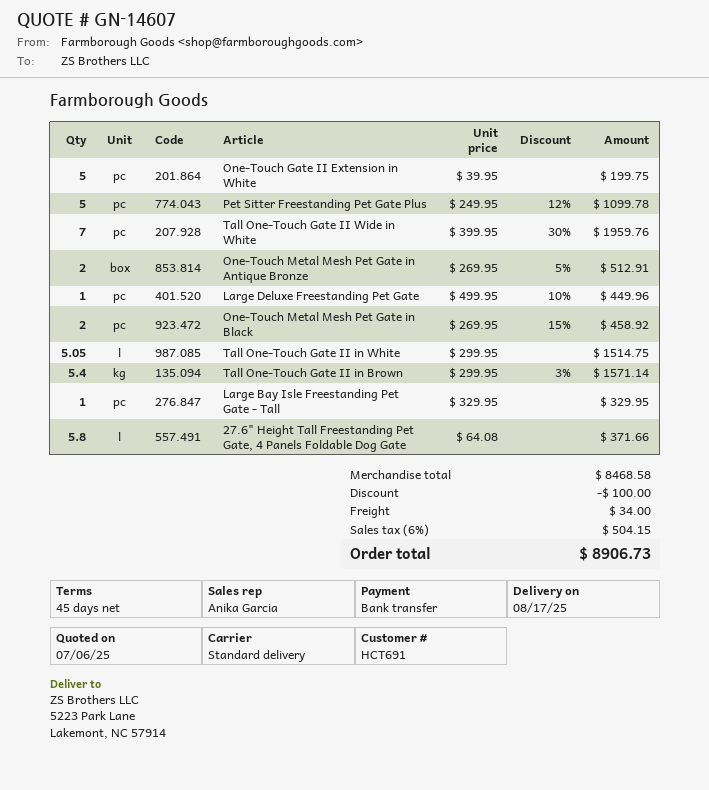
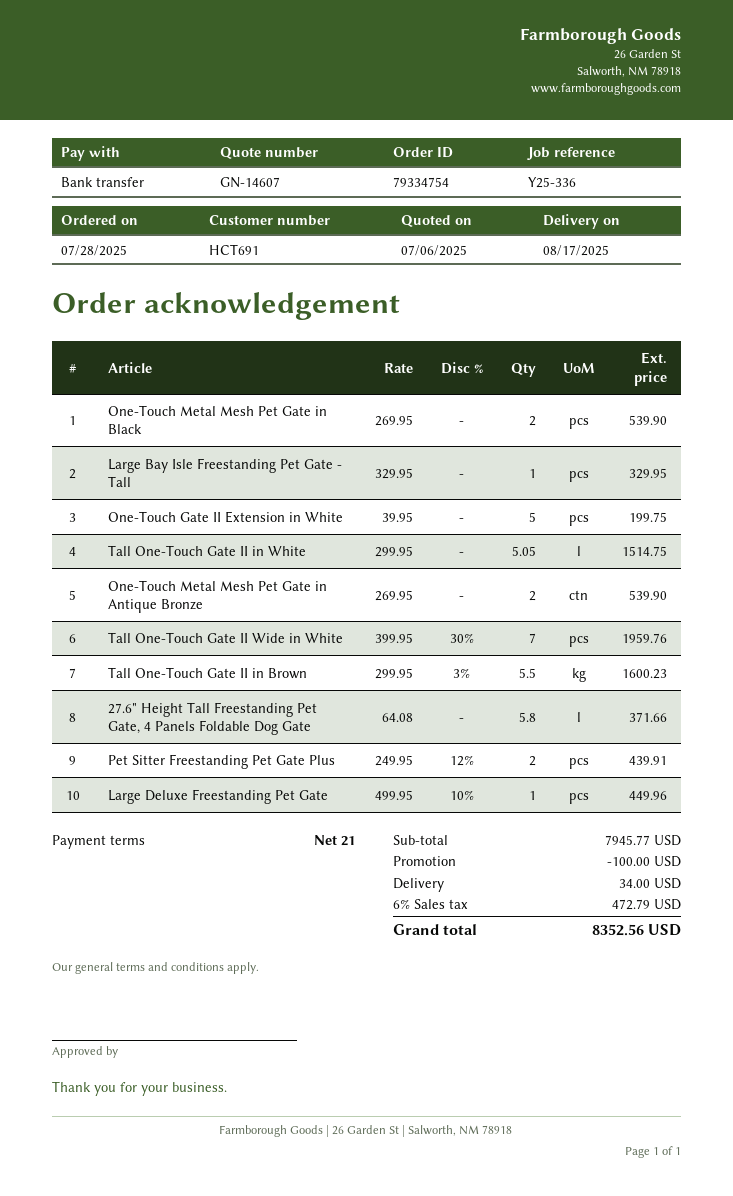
payment terms: 45 days -> 21 days
Pet Sitter Freestanding Pet Gate Plus: 5 x 249.95 - 12% = 1099.78 -> 2 x 249.95 - 12% = 439.91
One-Touch Metal Mesh Pet Gate in Antique Bronze: 2 x 269.95 - 5% = 512.91 -> 2 x 269.95 = 539.90
One-Touch Metal Mesh Pet Gate in Black: 2 x 269.95 - 15% = 458.92 -> 2 x 269.95 = 539.90
Tall One-Touch Gate II in Brown: 5.4 x 299.95 - 3% = 1571.14 -> 5.5 x 299.95 - 3% = 1600.23
subtotal: 8468.58 -> 7945.77
tax: 6% = 504.15 -> 6% = 472.79
total: 8906.73 -> 8352.56

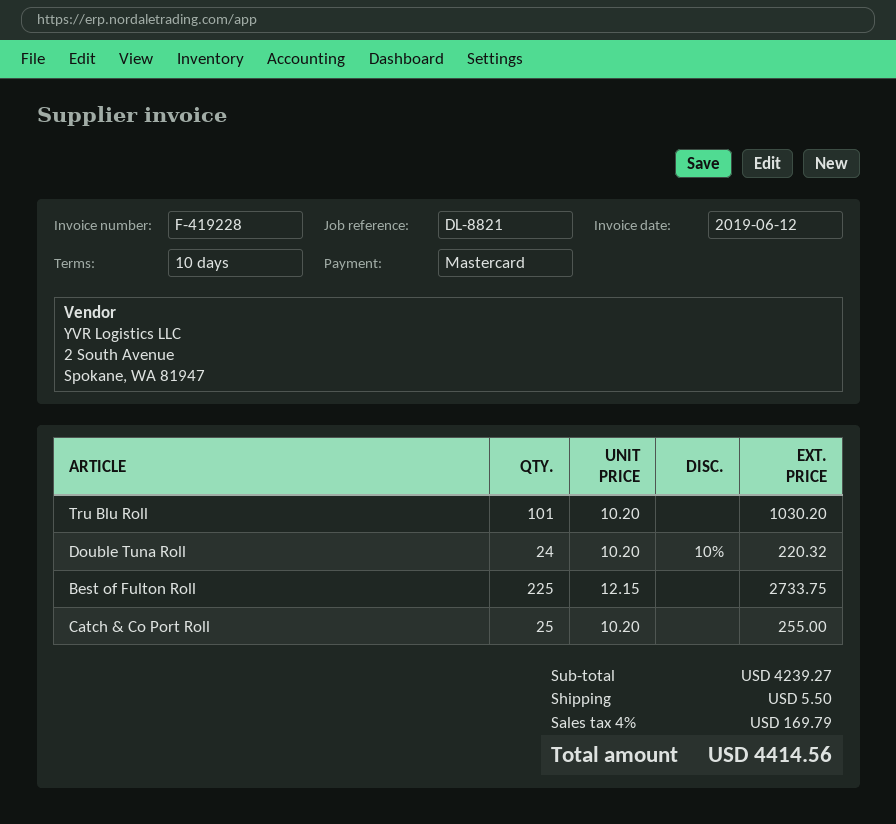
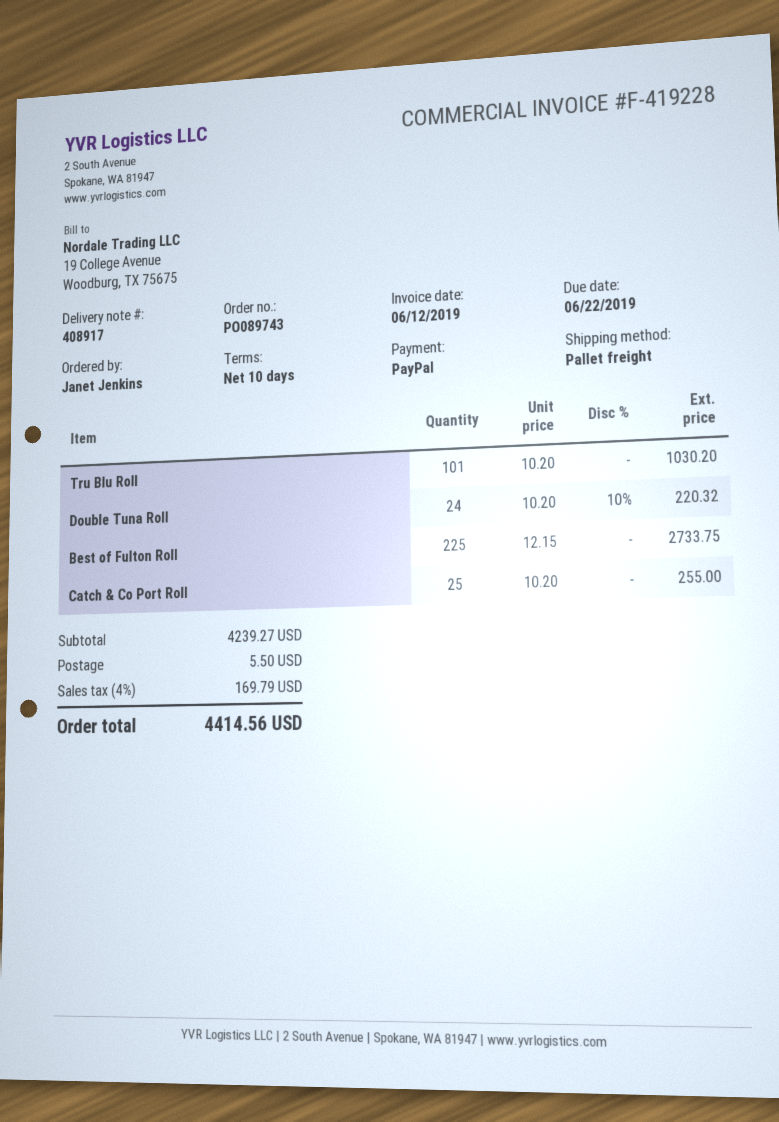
payment method: Mastercard -> PayPal

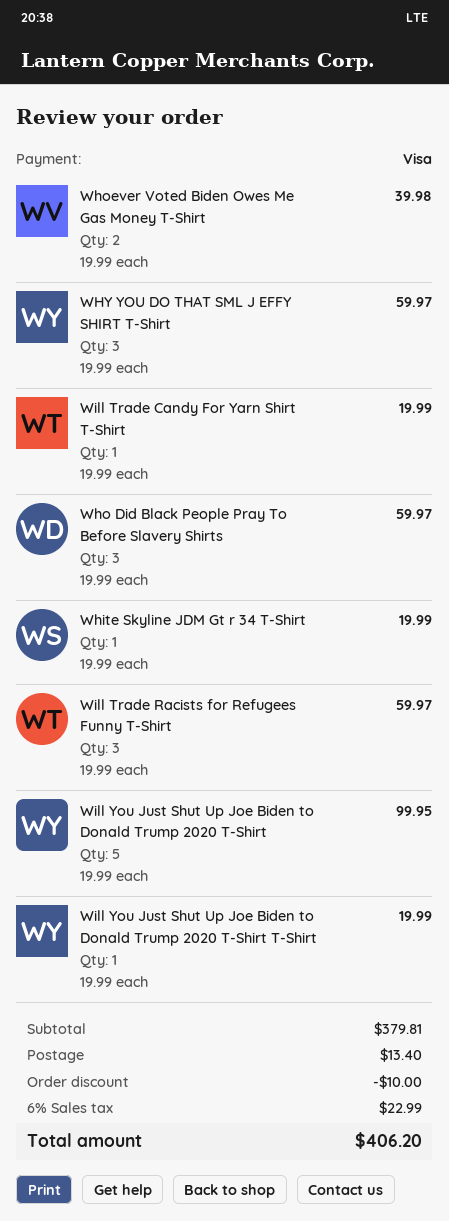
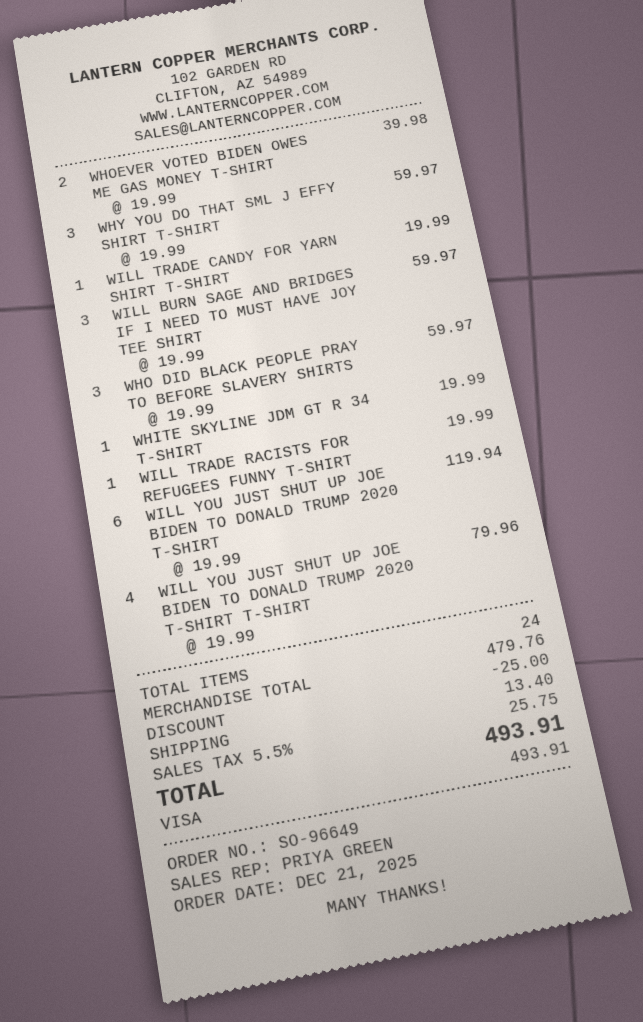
Will Trade Racists for Refugees Funny T-Shirt: 3 x 19.99 = 59.97 -> 1 x 19.99 = 19.99
Will You Just Shut Up Joe Biden to Donald Trump 2020 T-Shirt: 5 x 19.99 = 99.95 -> 6 x 19.99 = 119.94
Will You Just Shut Up Joe Biden to Donald Trump 2020 T-Shirt T-Shirt: 1 x 19.99 = 19.99 -> 4 x 19.99 = 79.96
WILL BURN SAGE AND BRIDGES IF I NEED TO MUST HAVE JOY TEE SHIRT: none -> 3 x 19.99 = 59.97
subtotal: 379.81 -> 479.76
discount: 10.00 -> 25.00
tax: 6% = 22.99 -> 5.5% = 25.75
total: 406.20 -> 493.91

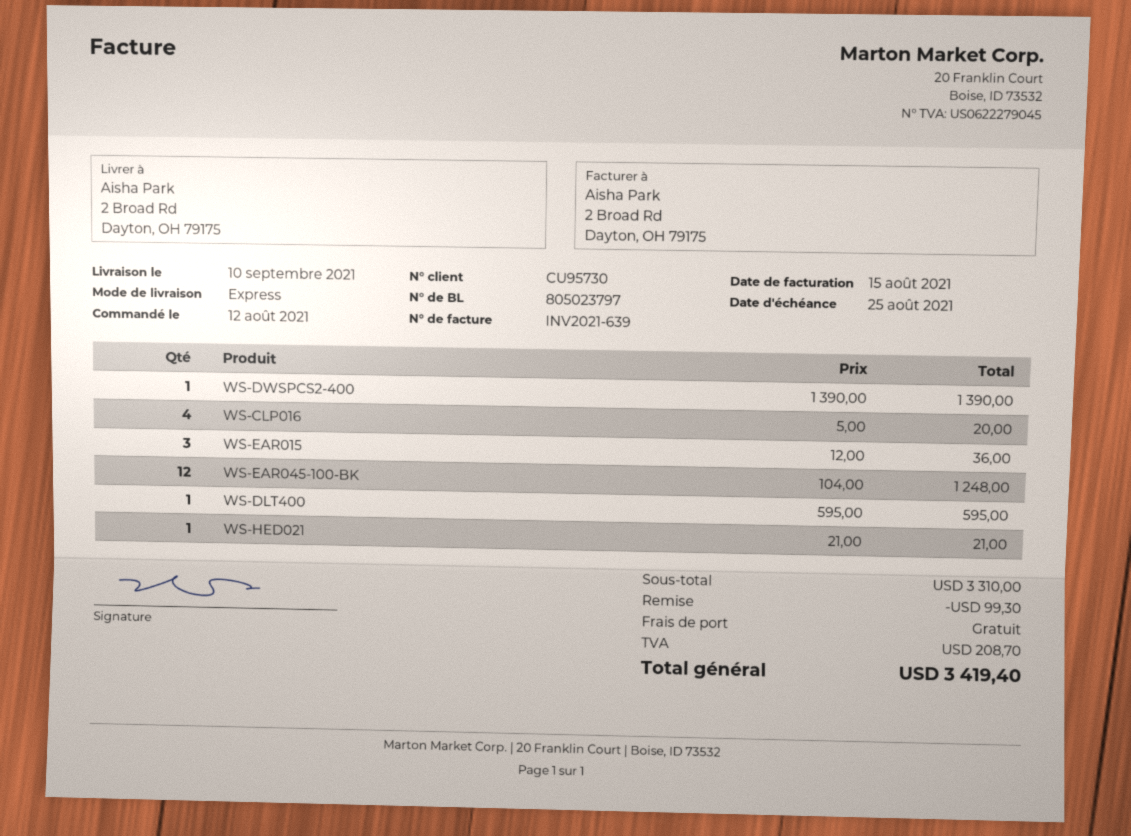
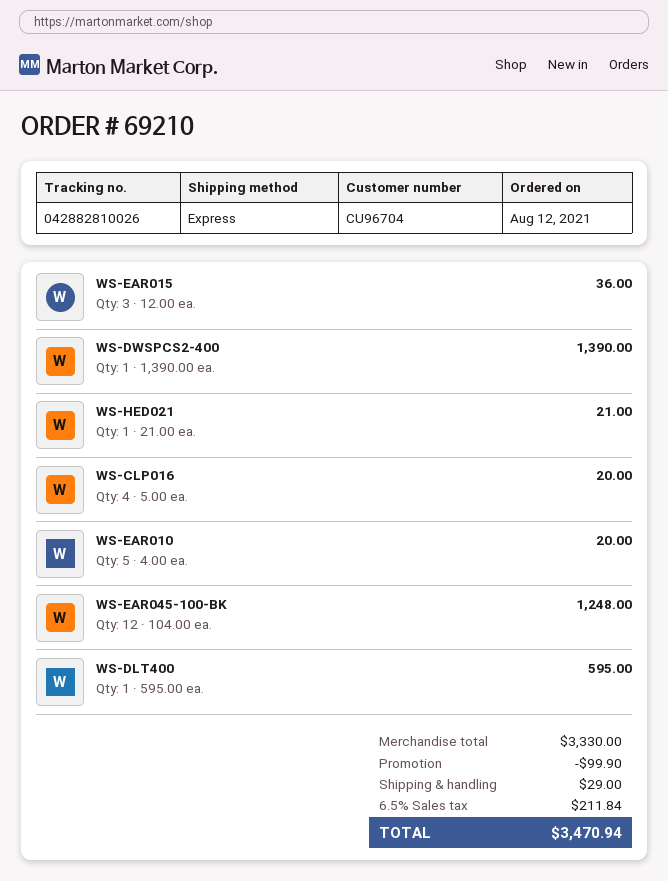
customer number: CU95730 -> CU96704
WS-EAR010: none -> 5 x 4.00 = 20.00
subtotal: 3310.00 -> 3330.00
discount: 99.30 -> 99.90
shipping: 0.00 -> 29.00
tax: 208.70 -> 211.84
total: 3419.40 -> 3470.94

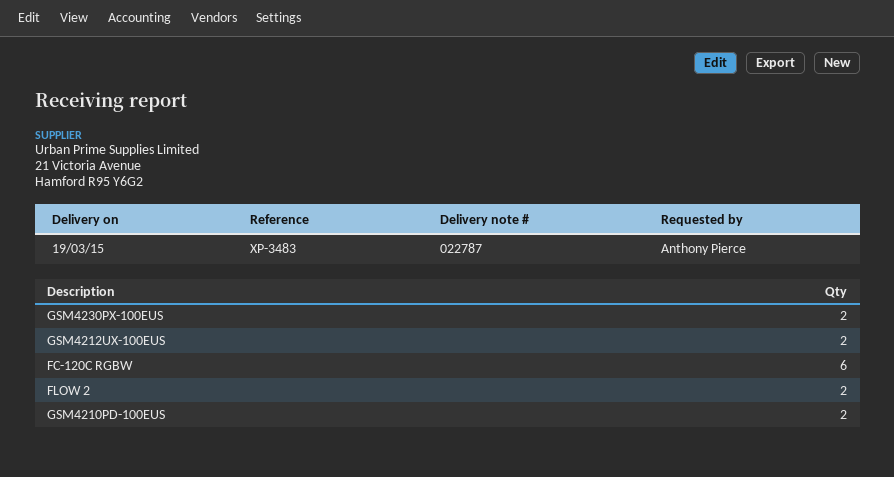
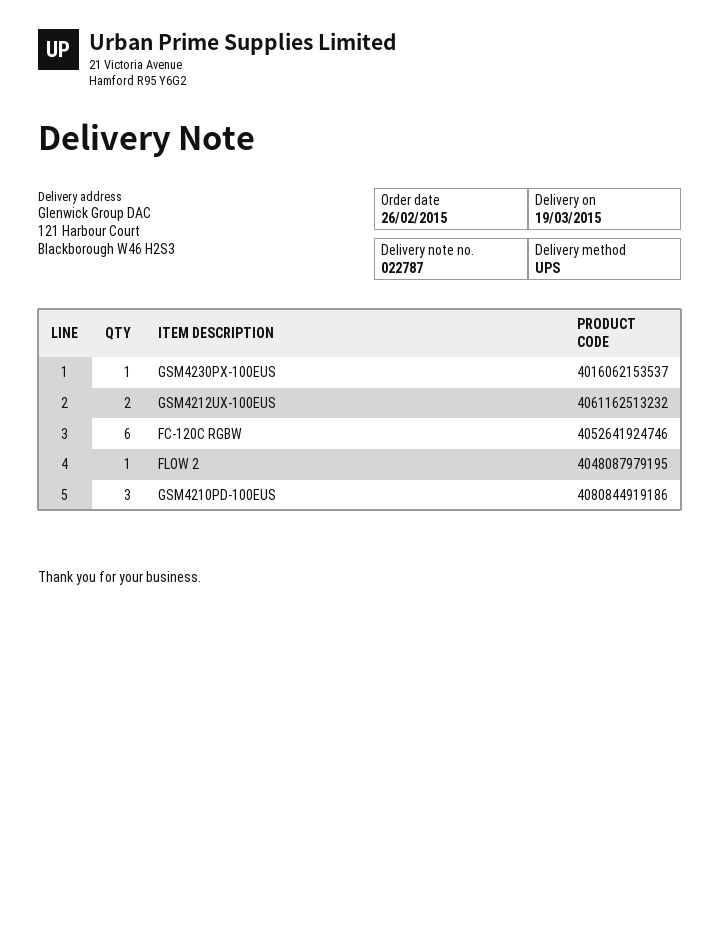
GSM4230PX-100EUS: 2 -> 1
FLOW 2: 2 -> 1
GSM4210PD-100EUS: 2 -> 3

-- What to work on --
In the entries above, identify every line with the string "Biden".

-- Result for this task --
Will You Just Shut Up Joe Biden to Donald Trump 2020 T-Shirt: 5 x 19.99 = 99.95 -> 6 x 19.99 = 119.94
Will You Just Shut Up Joe Biden to Donald Trump 2020 T-Shirt T-Shirt: 1 x 19.99 = 19.99 -> 4 x 19.99 = 79.96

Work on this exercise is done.